Segment Open

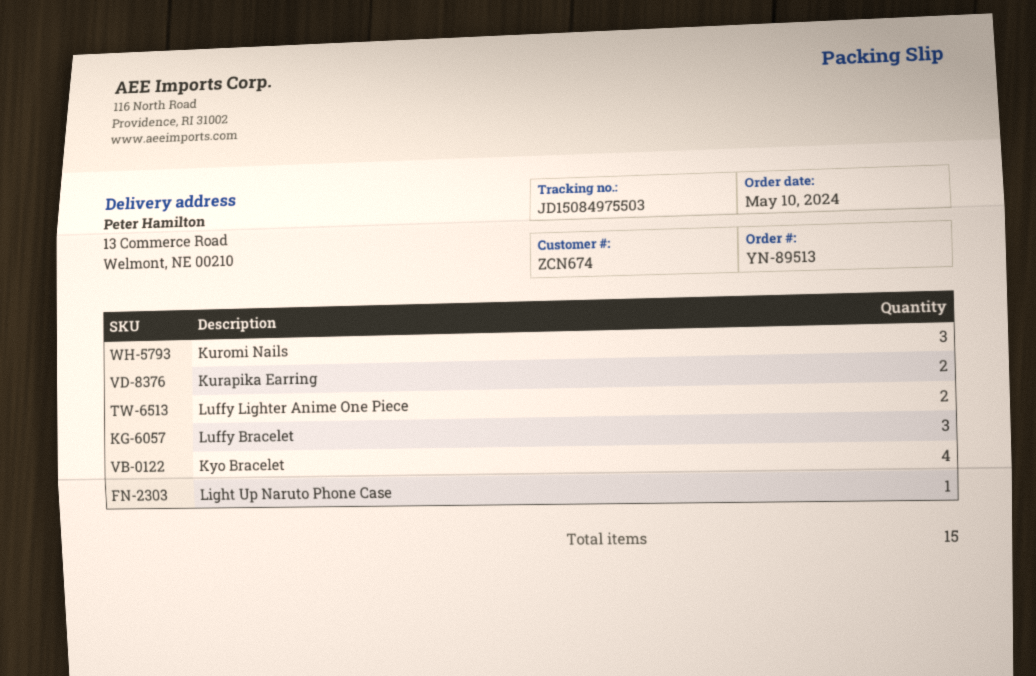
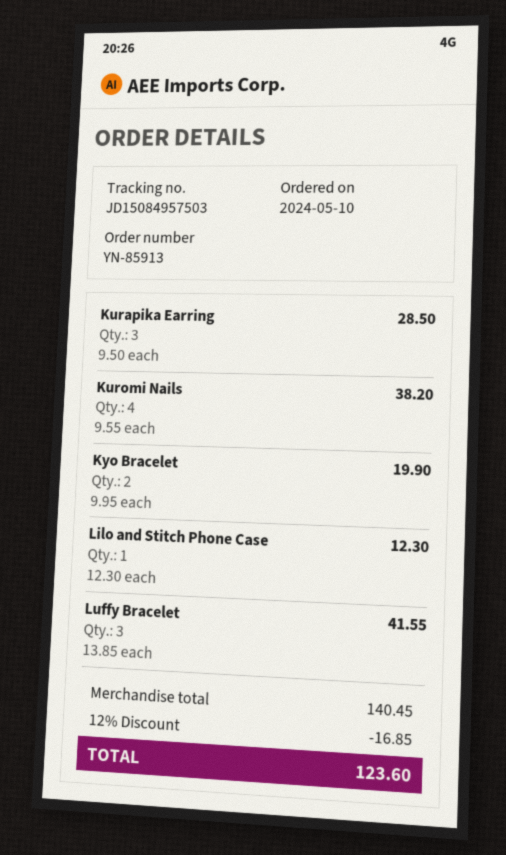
order number: YN-89513 -> YN-85913
tracking number: JD15084975503 -> JD15084957503
Kuromi Nails: 3 -> 4
Kurapika Earring: 2 -> 3
Luffy Lighter Anime One Piece: 2 -> none
Kyo Bracelet: 4 -> 2
Light Up Naruto Phone Case: 1 -> none
Lilo and Stitch Phone Case: none -> 1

Segment Closed

→ Work request
Scanning the data above, copy out every line where "none" is found.

→ Worked solution
Luffy Lighter Anime One Piece: 2 -> none
Light Up Naruto Phone Case: 1 -> none
Lilo and Stitch Phone Case: none -> 1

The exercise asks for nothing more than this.